(Front-end code change data)
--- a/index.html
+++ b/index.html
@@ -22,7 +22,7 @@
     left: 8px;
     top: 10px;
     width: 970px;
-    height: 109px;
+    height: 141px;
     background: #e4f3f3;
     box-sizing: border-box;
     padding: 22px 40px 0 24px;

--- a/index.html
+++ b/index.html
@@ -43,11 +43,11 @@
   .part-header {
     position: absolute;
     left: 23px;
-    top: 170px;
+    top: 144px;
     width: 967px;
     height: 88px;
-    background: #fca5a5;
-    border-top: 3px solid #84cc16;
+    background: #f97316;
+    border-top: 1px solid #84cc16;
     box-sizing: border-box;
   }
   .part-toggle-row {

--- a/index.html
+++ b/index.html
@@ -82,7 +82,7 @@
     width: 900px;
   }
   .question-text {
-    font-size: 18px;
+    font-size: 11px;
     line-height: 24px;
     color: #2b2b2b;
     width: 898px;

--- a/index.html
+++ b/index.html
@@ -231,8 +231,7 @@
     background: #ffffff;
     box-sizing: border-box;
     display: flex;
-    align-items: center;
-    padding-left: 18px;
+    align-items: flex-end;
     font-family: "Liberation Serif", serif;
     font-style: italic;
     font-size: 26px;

• ABOUT THIS EXERCISE
Find each line above with the string "solid", then report how many there are. Write only the number.

• EXPECTED ANSWER
2